27 thoughts on “Screw it! I am retiring by 36, and here is how”

  1. Great plan, and congrats on moving forward in your plan to retire early. Being able to save on income is a great benefit, as is living frugally. My wife and I also have a similar scenario of living on one income, and the rewards will come as the years tick by.

    1. Yep, the rewards will come. I’d say that your change of lifestyle now is definitely making it possible to truly enjoy all that life has to offer later. It’s nearly impossible to change your lifestyle after retirement. Change it now and you are absolutely golden for your soon-to-be jobless bliss. 🙂

  2. Wow! Saving 80k per year??? I’d like to be able to do that too! I could retire within 5 years! 🙂 I’m going to do my best and hopefully I’ll be able to save 25k-30k per year while refunding my mortgage at the speed of light (6-7 years) and then I guess I’ll be able to save at least 40-50k per year. It’s already amazing since my initial plan was to save 10k per year! 🙂 If my online income could start to pick up, that would be additional income that could go right into my brokerage account plus all my dividends that I will reinvest.

    You seem to have a good plan and it’s true that “Once you make the intelligent decision to retire early, your life changes almost instantly. ” That’s what happened to me too. Finally, things make sense.

    Good luck with your plan

    1. Thanks Allan. The dual incomes definitely help to build up our savings every year. It’s actually quite amazing how much that we COULD be spending if we didn’t have a goal of financial independence and early retirement within 7 years. Sadly, a typical American family probably would be spending a good majority of that cash.

      Nothing wrong with saving $25 to $30k a year. Ultimately, it is your lifestyle that determines when you can retire. The less expensive your lifestyle, the earlier that you can retire…on less.

      Thanks, and all the best.

  3. Good luck on your journey to retire by 40. I really enjoy reading blogs of those who have retired early or on that journey. I never exactly stated that goal, but it is something that has crossed my mind. Living in a high cost of living area (NYC) makes it tougher…though not necessarily impossible. We’ll see.

    1. Good luck to you, Andrew. While living in a high cost of living can play negatively on your pocketbook, there are some benefits – like, for the example, not having a car and paying insurance on that sucker, which most other people in lower cost of living areas certainly do.

      Keep focused on the goal and you’ll be out early too.

  4. Good for you! Selling the Corvette must have been tough, but it shows commitment. As much fun as they are, those kinds of cars really keep you from reaching your financial goals. I had a 2011 Camaro convertible that I absolutely loved – but ultimately had to get rid of for the same reasons. As much fun as it was, it is far more fun to look towards that early retirement!
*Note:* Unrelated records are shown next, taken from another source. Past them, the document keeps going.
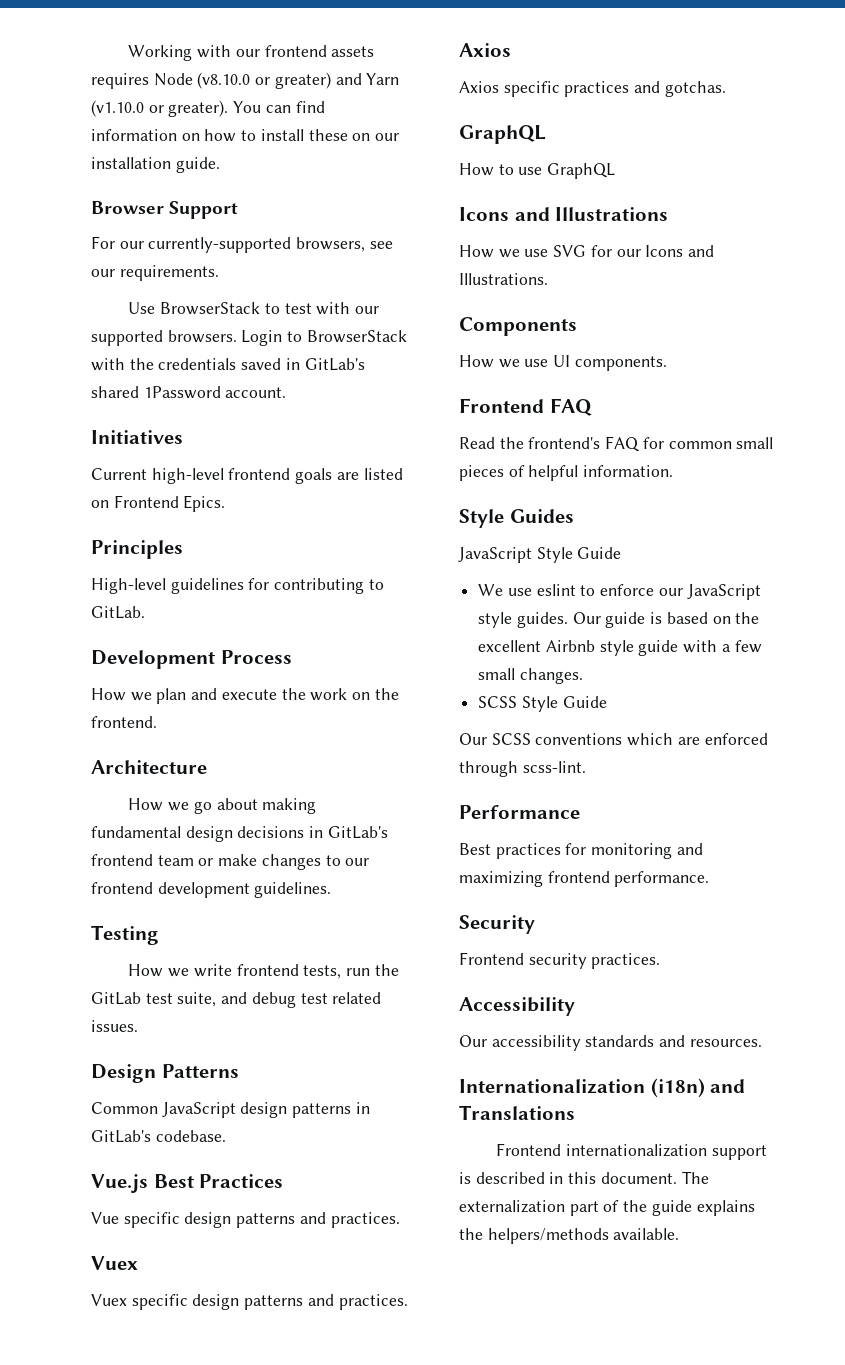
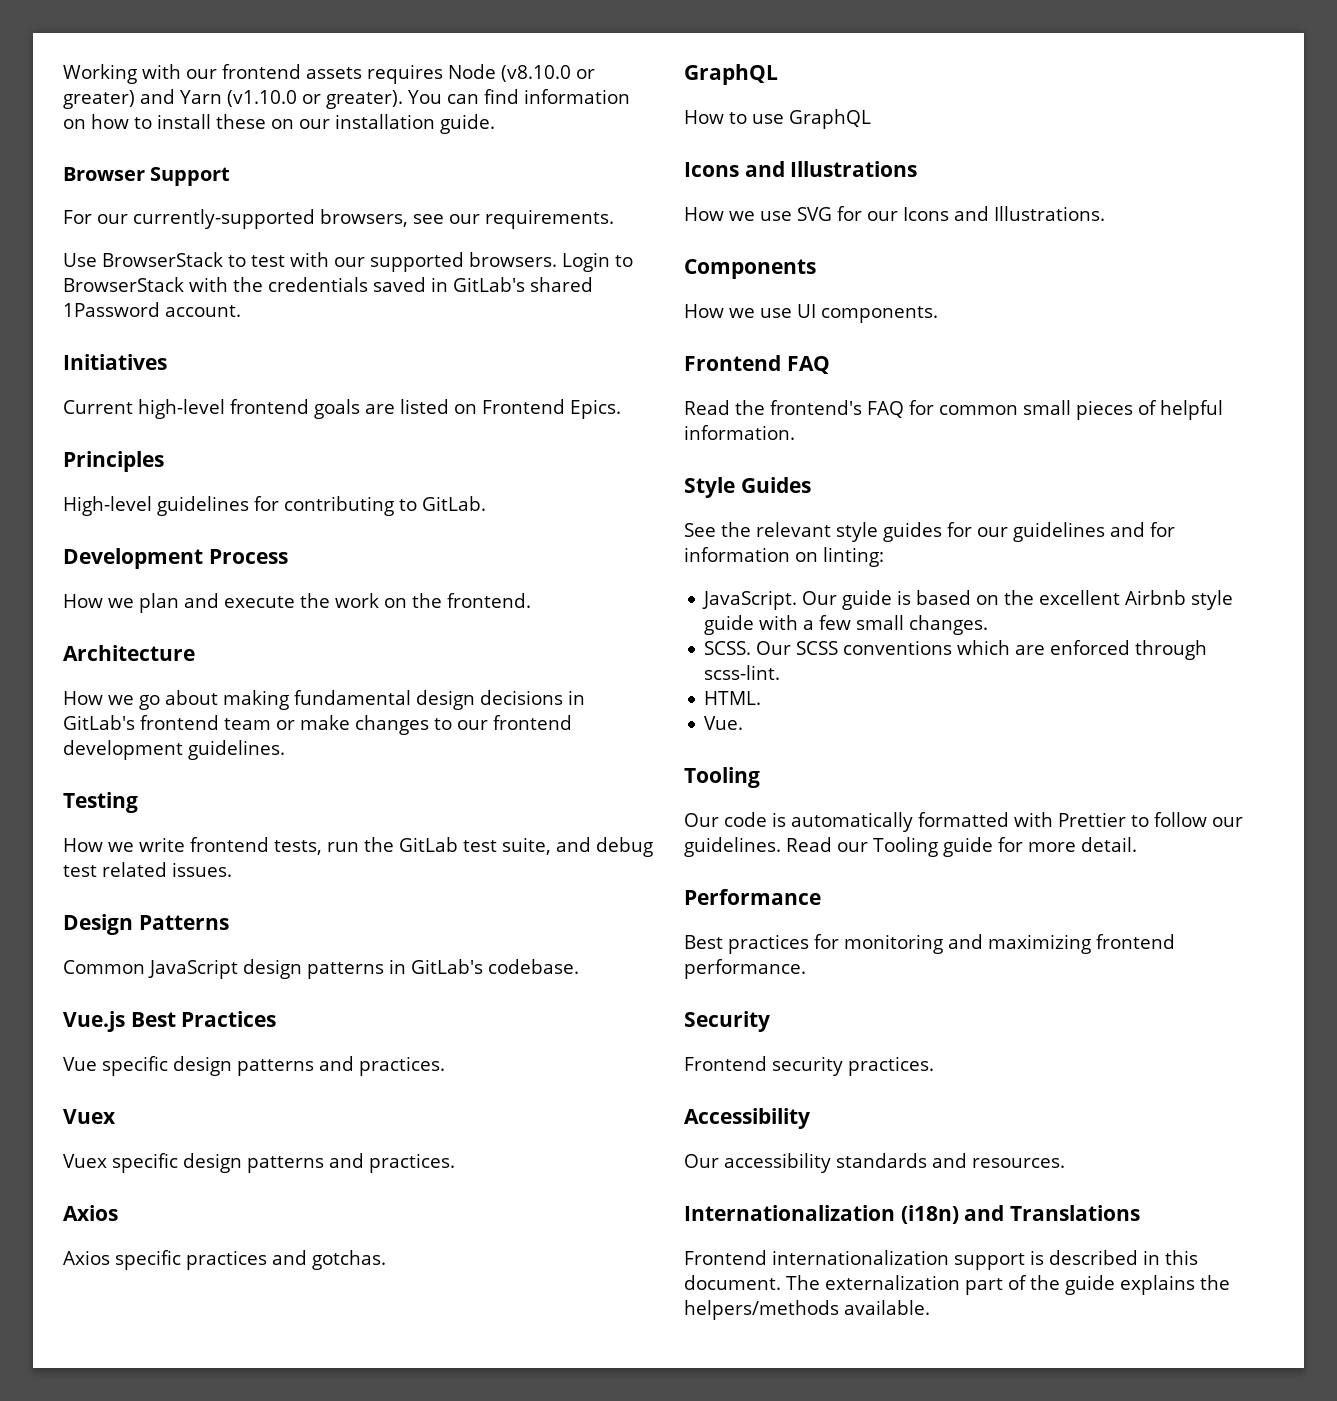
- JavaScript Style Guide
- We use eslint to enforce our JavaScript style guides.
+ See the relevant style guides for our guidelines and for information on linting:
+ JavaScript.
- SCSS Style Guide
- Our SCSS conventions which are enforced through scss-lint.
+ SCSS. Our SCSS conventions which are enforced through scss-lint.
+ HTML.
+ Vue.
+ Tooling
+ Our code is automatically formatted with Prettier to follow our guidelines. Read our Tooling guide for more detail.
    1. While tough, selling the Vette was actually easier than I had originally imagined. Yes, I loved that car – it truly did bring happiness and excitement into my life. But it also absolutely drained my pocketbook. It was that element of the car that made the sale pretty easy to stomach. My love for the car didn’t extend past the relatively high cost of maintaining that sucker.

      Looks like you went through the same thing with your Camaro. They are fun cars, but are they $5k/year fun? $10k/year fun? To us, the answer was no.

      …and my pocketbook is that much richer for it, as I’m sure yours is as well.

  5. Nice post and follow through. I got started a bit too late in life but I would like to early semi retire by 55. I wouldn’t mind working part time 24 hours a week. At least to keep funding our 401k, ROTH’s and keeping the excellent medical benefits. Plus it will give us time to downsize. Still trying to get the wife 100% on board :/ I just turned 47 so that is 8 years away.

  6. Hi Steve. I’m new to your blog and found it over on 1500 days. I love the passion. Our car tastes are quite similar as I bought a used CTS after I got my first big boy job, and I always dreamed of buying a used Corvette as my 2nd car (I am now car free living in NYC). Couple of questions which you may have answered subsequent to this post:

    1) What is your “number”? If hit it at age 38, would you pull the plug then?
    2) How much a pay decrease (if any) did you take by quitting your director role and working from home?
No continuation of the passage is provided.